Day 3: Warrants and Inferences

An excellent Twitter thread about a short sentence authored by Hemingway, and what we’re prone to assume, and why (click the date for the thread):

“For sale: baby shoes, never worn.”

Hemingway’s infamous six-word is supposed to be micro-fiction. However it doesn’t tell a story; it asks people to infer one. Indulge my curiosity here. What did you infer happened?— John Wiswell (@Wiswell) January 2, 2019

@Wiswell suggests that we “fill in the blanks” of what happened in this six-word microfiction, and that the overwhelming presumption seems to be that the baby died, the shoes were never worn, and the grieving parents gave the shoes away. As other respondents point out in the thread, it could just as easily be that someone grew out of the shoes before wearing them, or wore them to tatters (we don’t, after all, hear about the condition of the shoes), or even that it was a wedding gift to a couple that never conceived.

In general parlance, we might call this a process of closure: that is, we fill in the blanks based on what we already (socially and culturally) know. In visual language, we might call this ellipsis, which as with warrants, demands a certain level of engagement from the reader. For example:

Image result for scott mccloud axe
Image Description: A two-panel comic: in the first panel, a man cowers in the lower left corner shouting, “No! No!” while a glaring man with an axe behind him yells, “Now you die!!” In the second panel, we see the skyline at night, a crescent moon, and a single scream: “EEYAA!!” (from Scott McCloud’s Understanding Comics)

In the comic above, probably you assumed that this is what happened in the white space between the panels: the man wielding the axe killed the man cowering and screaming “No!” But who’s to say that there wasn’t a struggle, the would-be victim wrested the axe away, and killed his would-be killer?
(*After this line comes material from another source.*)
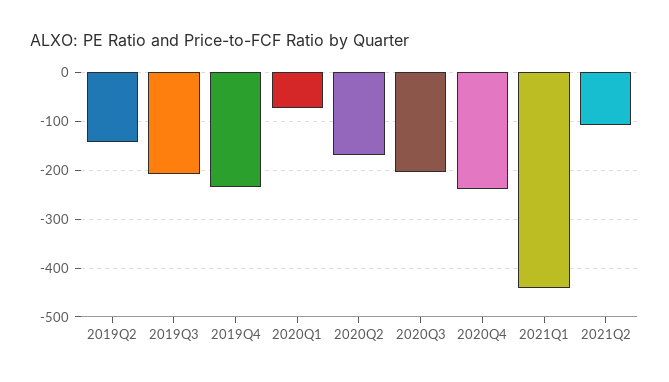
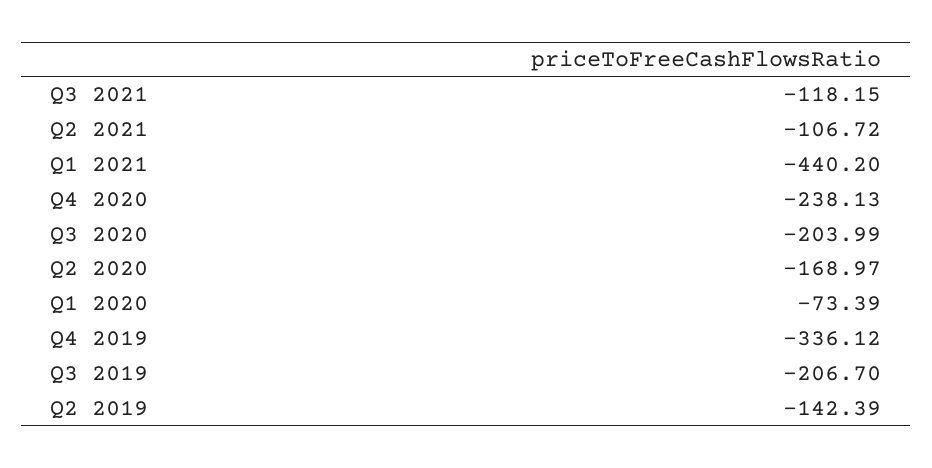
2019Q4: -240 -> -336.12
Q3 2021: none -> -118.15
We often make our inferences based on what seems like the most straightforward reasoning, and what we think is the most straightforward reasoning is often based on our personal, social, and cultural experience and knowledge. In academic writing, writers use what’s called warrants as the principle that connects their reasoning to their claim(s). When we presume an audience, we presume that certain warrants can go unstated and remain implicit: for example, “There’s 2 feet of snow outside. Campus is closed” has a “missing sentence,” one that thoroughly explains, “That much snow on the ground won’t melt quickly; campus isn’t equipped to clear it before the end of the day; and it will be unsafe for staff and students to operate in those conditions.”

Why isn’t that sentence stated? Because we assume our audience understands it as general knowledge and doesn’t need it spelled out! Social and cultural knowledge also informs what we infer around identity politics and pop culture (i.e., sometimes you have to have seen a movie to “get it”). 

You’ll find in our academic essays, we often need to spell these reasons out, and when we don’t, it looks manipulative, asking a reader to agree with your claims without seeing how your reasoning takes you from evidence to argument. As we move forward in our writing tasks, be mindful of where you allow your warrants to go unstated, where “the missing sentence” is most important, and where heightened specificity might resolve a lot of problems for readers who aren’t in the know.